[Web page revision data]
——
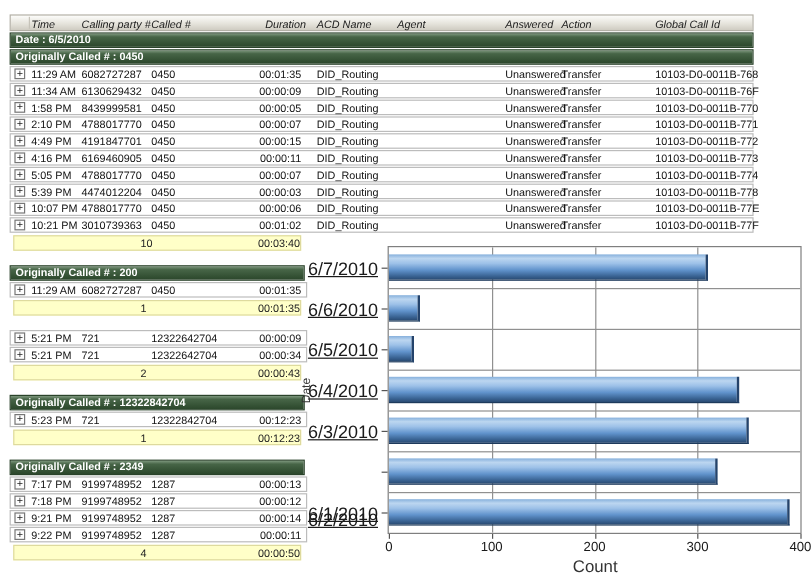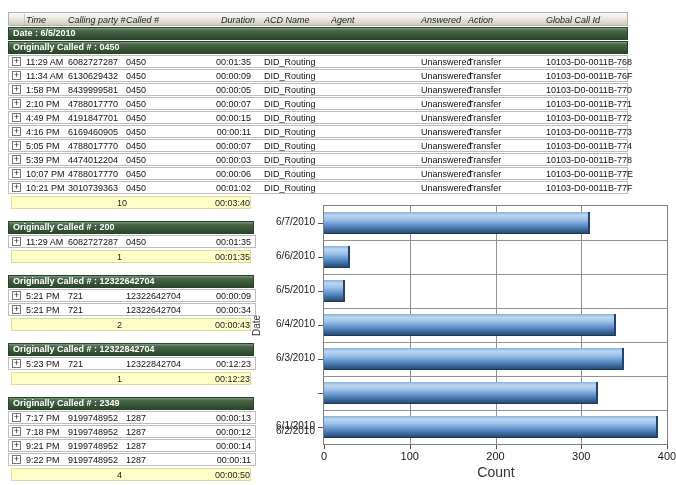"6/7/2010" .ylab { font-size: 10px -> 15px; text-decoration: none -> underline }
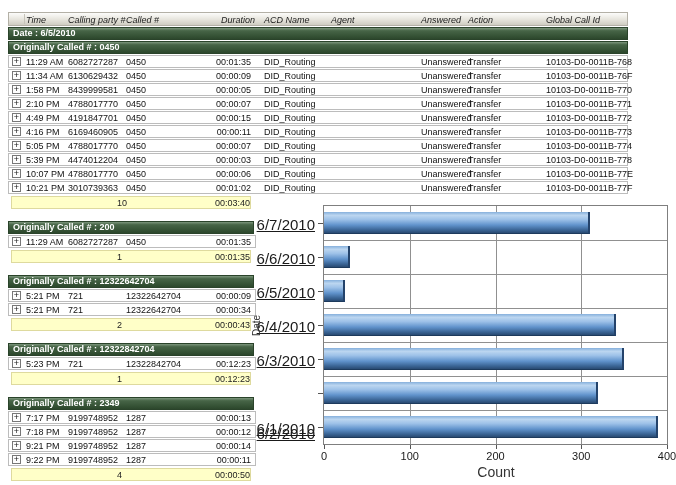"Originally Called # : 12322642704" div.band { html: <div>Originally Called # : 12322642704</div> -> none }
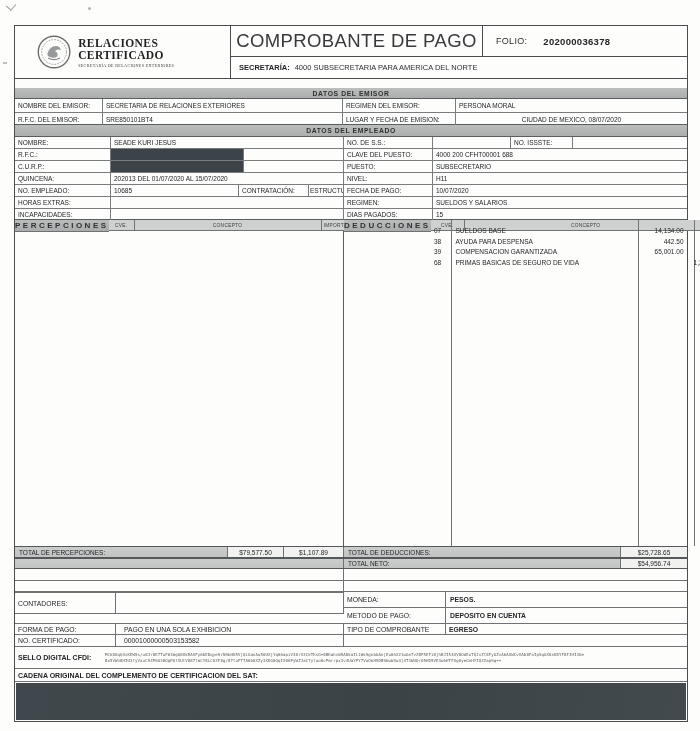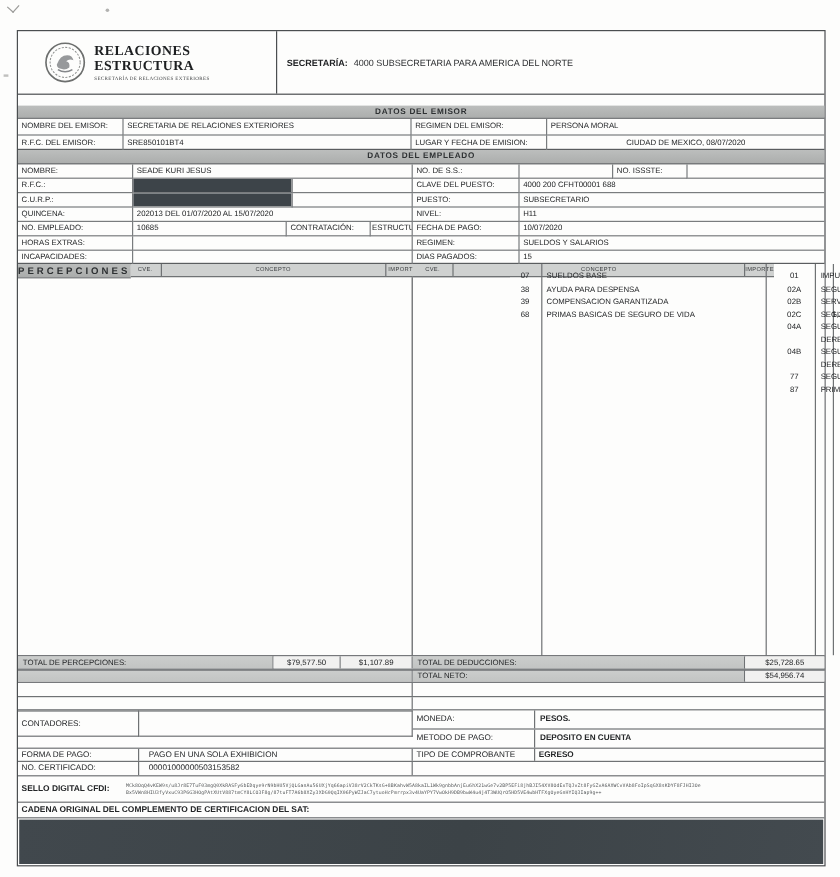"RELACIONES ESTRUCTURA" div.brand { text: ESTRUCTURA -> CERTIFICADO }
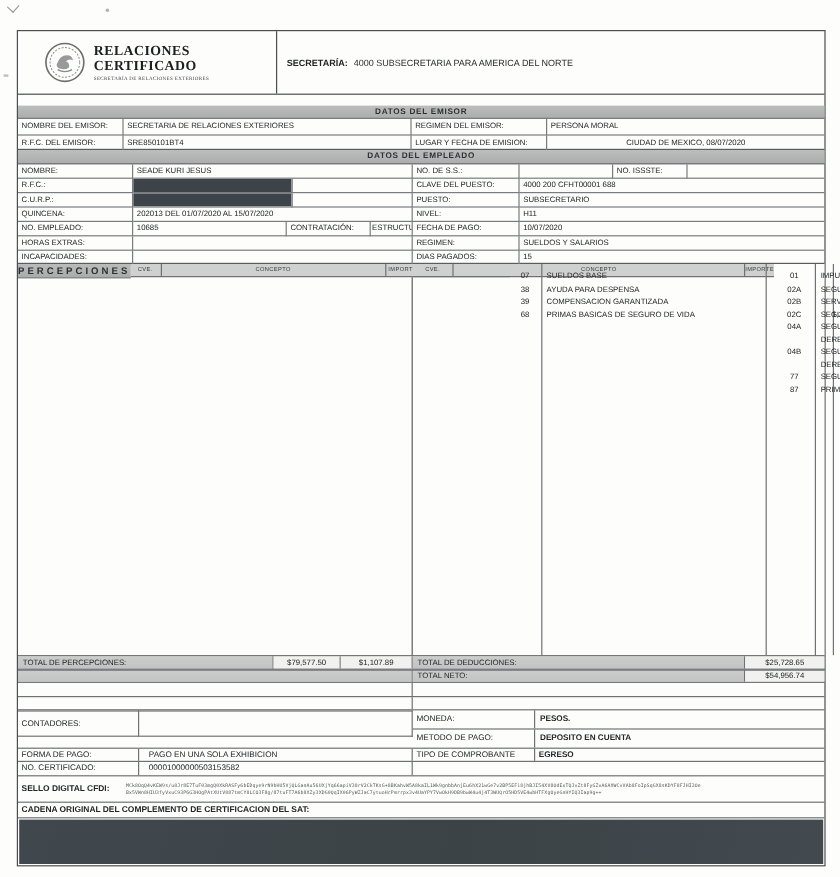"COMPROBANTE DE PAGO" div.header-top { html: none -> <div> <div>COMPROBANTE DE PAGO</div> <div> <span>FOLIO:</span> <span>202000036378</span> </div> </div> }
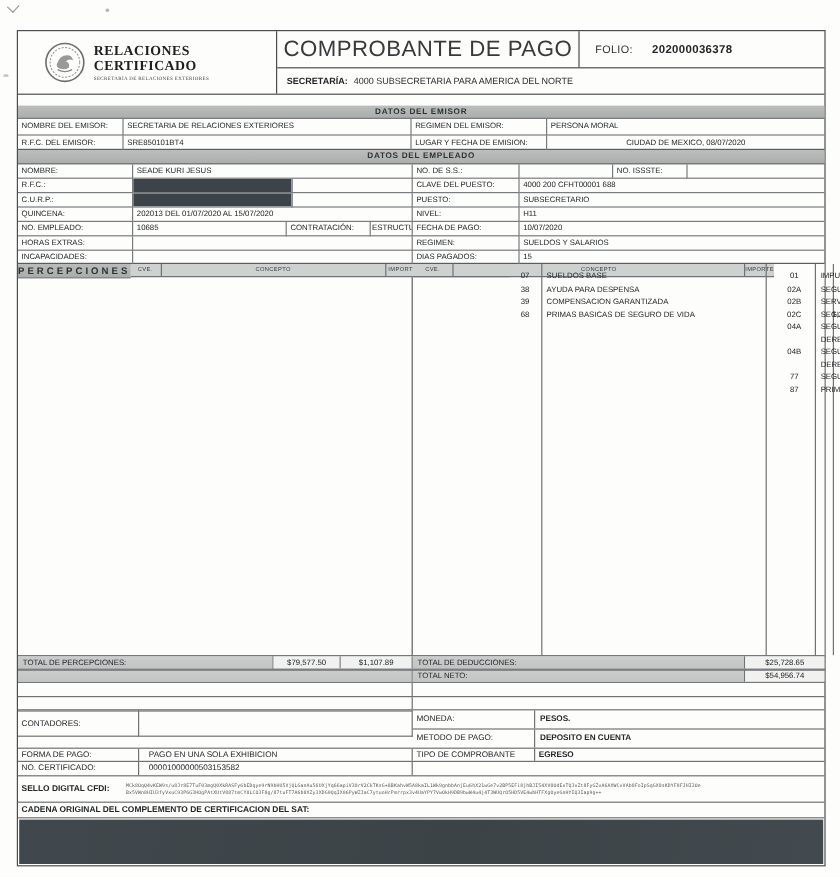"DEDUCCIONES" div.tbar { html: none -> <div>DEDUCCIONES</div> }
——
About this exercise: Print the records above exactly as they stand, but leave out the pictures.

Your response:
"6/7/2010" .ylab { font-size: 10px -> 15px; text-decoration: none -> underline }
"Originally Called # : 12322642704" div.band { html: <div>Originally Called # : 12322642704</div> -> none }
"RELACIONES ESTRUCTURA" div.brand { text: ESTRUCTURA -> CERTIFICADO }
"COMPROBANTE DE PAGO" div.header-top { html: none -> <div> <div>COMPROBANTE DE PAGO</div> <div> <span>FOLIO:</span> <span>202000036378</span> </div> </div> }
"DEDUCCIONES" div.tbar { html: none -> <div>DEDUCCIONES</div> }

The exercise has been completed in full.